Polk laughed. “Dave’s not a problem. I’ve known him twelve years. He’s loyal. And even if he said anything, nobody would believe him; he’s got a wild imagination.” Polk lowered his voice. “The guy wears Spider-Man underwear and uses an X-Men lunch box.”
Dave glowered. At least he had an imagination. Polk lived his entire life in a suit. That guy could use a few X-Men comics.
Polk grabbed the young agent’s end of the rod and yanked the cylinder free. Polk extended it to Dave.
Baldy raised a hand. “Hey!”
Polk asked, “Would you like me to haul a lab technician out here to do a janitor’s job?”
Baldy sighed. Polk turned to Dave. “We need to pack this. Can you wash it off?”
“Sure thing.” Dave carried the blood-stained cylinder into his closet. No worries about contaminating evidence. They didn’t store that sorta thing here. At the sink, he shifted the cylinder into one hand and turned the water on. He picked up a scrub brush and maneuvered it towards the end of the cylinder. The cylinder grew to the exact size of his arm and slid up onto it.
Dave screamed, “Get off!”
The cylinder released its grip and splashed into the sink.
Dave returned with the cleaned cylinder. The strangers had left.
Polk waved at a packing crate on the table. “All right, Dave, just put it in the crate.”
Dave did. Polk snapped off some pictures and nailed the crate shut. They hauled it inside the vault with the top secret stuff. They had everything in here but Bigfoot and the Roswell spacecraft. “There you go, Agent Polk.”
“How many times must I tell you? That’s Special Agent in Charge Polk to you, mister.”
Picky, picky. Dave shrugged. “Right. I’ll get back to cleaning, sir.”
“Dave, say, would you like to go out for a drink?”
Since when did Polk drink? Dave stared at his watch and then at Polk. “No, thanks. My wife would kill me.”
Polk grunted. He flipped out his cell phone and speed dialed someone. “Hey, want to get a drink?”
Dave stared at the hollow cylinder graphic filling the flat panel computer screen set up on the plastic, white folding table in his basement. This was like something out of a Steven Spielberg movie. He held up the Styrofoam cup from his lunch, which had the bottom punched out. “This means some—” Dave cupped his hand over his mouth. “No, I’m not going to be sued for the contents of my own life!”

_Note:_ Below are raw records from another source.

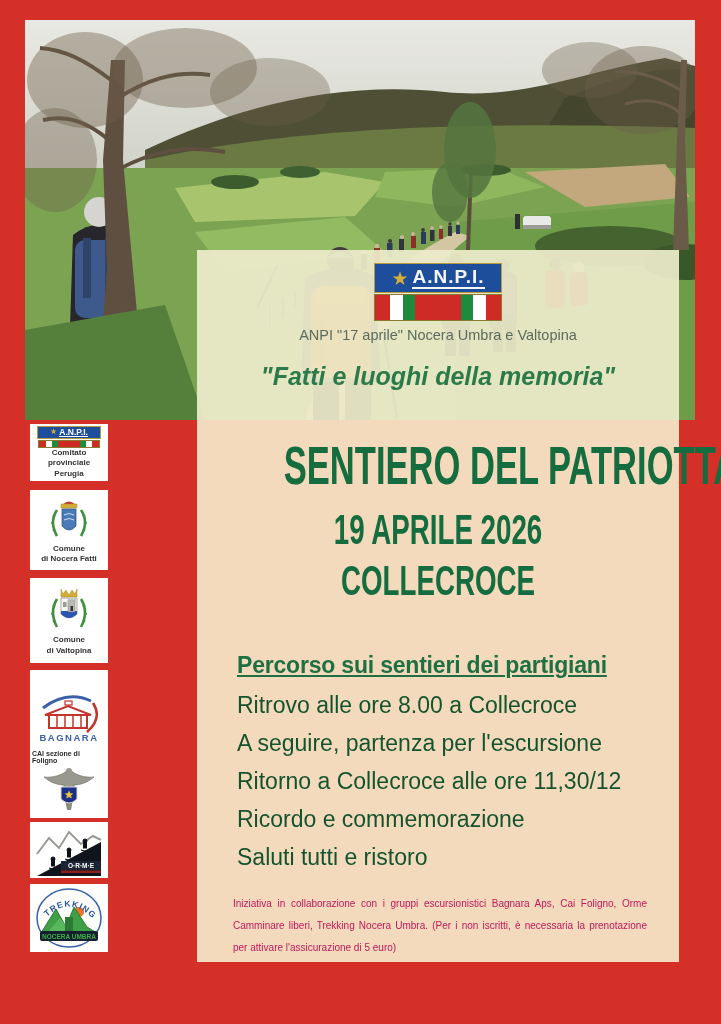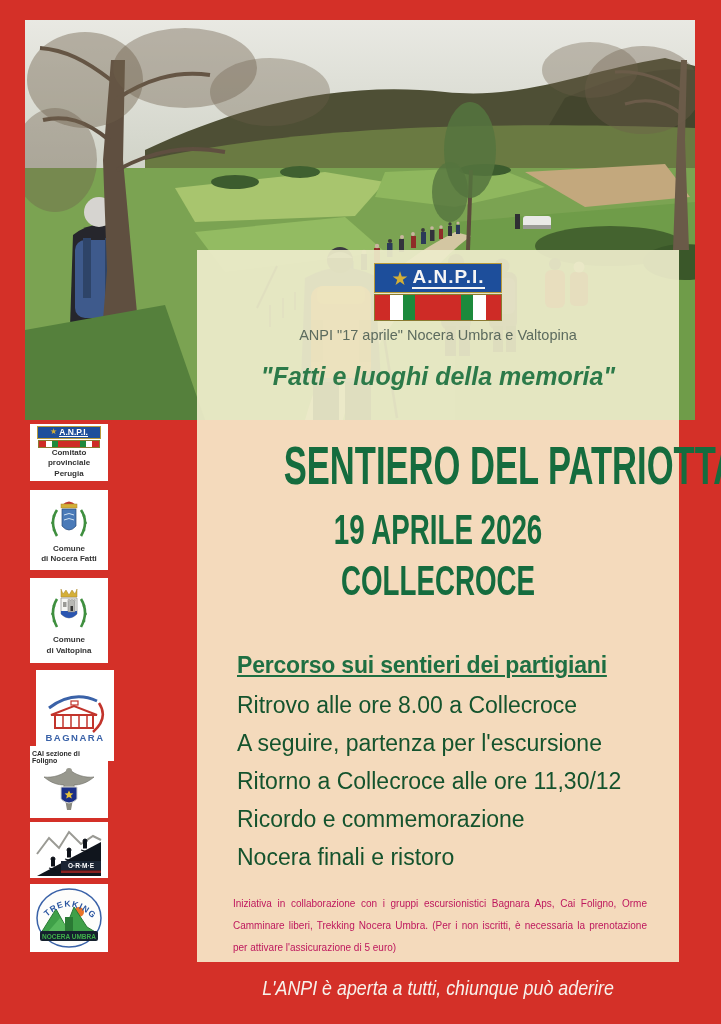--- a/index.html
+++ b/index.html
@@ -210,28 +210,25 @@
   <div class="peach-card">
     <span class="cond title-line">SENTIERO DEL PATRIOTTA</span>
     <span class="cond date-line">19 APRILE 2026</span>
     <span class="cond place-line">COLLECROCE</span>
     <div class="program">
       <div class="program-heading">Percorso sui sentieri dei partigiani</div>
       <div class="program-item">Ritrovo alle ore 8.00 a Collecroce</div>
       <div class="program-item">A seguire, partenza per l'escursione</div>
       <div class="program-item">Ritorno a Collecroce alle ore 11,30/12</div>
       <div class="program-item">Ricordo e commemorazione</div>
-      <div class="program-item">Nocera finali e ristoro</div>
+      <div class="program-item">Saluti tutti e ristoro</div>
     </div>
     <div class="note">Iniziativa in collaborazione con i gruppi escursionistici Bagnara Aps, Cai Foligno, Orme Camminare liberi, Trekking Nocera Umbra. (Per i non iscritti, è necessaria la prenotazione per attivare l'assicurazione di 5 euro)</div>
   </div>
 
-  <div class="tagline-wrap">
-    <span class="tagline">L'ANPI è aperta a tutti, chiunque può aderire</span>
-  </div>
 
   <div class="logo-box" style="top:424px;height:57px;">
     <div class="anpi-flag--sm">
       <span class="anpi-star--sm">★</span>
       <span class="anpi-word--sm">A.N.P.I.</span>
     </div>
     <div class="anpi-ribbon--sm"></div>
     <div class="logo-caption">
       <span>Comitato provinciale</span><br>
       <span>Perugia</span>
@@ -278,21 +275,21 @@
       <circle cx="37" cy="21" r="1.4" fill="#3f8f3f"></circle>
         <circle cx="38.5" cy="29" r="1.4" fill="#3f8f3f"></circle>
       <circle cx="37" cy="36" r="1.4" fill="#3f8f3f"></circle>
     </svg>
     <div class="logo-caption">
       <span>Comune</span><br>
       <span>di Valtopina</span>
     </div>
   </div>
 
-  <div class="logo-box" style="top:670px;height:91px;margin-left:6px;">
+  <div class="logo-box" style="top:670px;height:91px;">
     <svg width="68" height="48" viewBox="0 0 68 48">
       <path d="M8,20 Q32,2 56,13" stroke="#3a62a8" stroke-width="3" fill="none"></path>
       <path d="M58,15 Q68,30 52,44" stroke="#c2342c" stroke-width="2.5" fill="none"></path>
       <polygon points="10,27 33,18 56,27" fill="none" stroke="#c2342c" stroke-width="2"></polygon>
       <rect x="30" y="13" width="7" height="4" fill="none" stroke="#c2342c" stroke-width="1.2"></rect>
       <rect x="14" y="27" width="38" height="13" fill="none" stroke="#c2342c" stroke-width="2"></rect>
       <line x1="22" y1="27" x2="22" y2="40" stroke="#c2342c" stroke-width="1.5"></line>
       <line x1="30" y1="27" x2="30" y2="40" stroke="#c2342c" stroke-width="1.5"></line>
       <line x1="38" y1="27" x2="38" y2="40" stroke="#c2342c" stroke-width="1.5"></line>
       <line x1="46" y1="27" x2="46" y2="40" stroke="#c2342c" stroke-width="1.5"></line>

He pulled up a search engine and did a search for “Terrorist, Albuquerque.” Hits came up from so-called legitimate news sources claiming terrorists had planted bombs to blow up buildings. Dave shook his head. The mainstream press, regardless of their politics, lied all the time. He needed a reliable source of news.
“Superhero fan forum!” He pulled up an abandoned thread from two months ago, started by Crazy Al in New Mexico. Crazy Al’s name and his avatar’s three chipmunks morphing into beautiful blondes hadn’t been too impressive at the time. Now he seemed far more credible:
The media is spreading so much bowl. Those lamers aren’t reporting the truth. There’s a terrorist blowing up the buildings, but he’s not using bombs. I saw him downtown, and I nearly wet my pants. The guy is superhuman, they have the entire National Gourd out. He’s a freakin’ real life super villain.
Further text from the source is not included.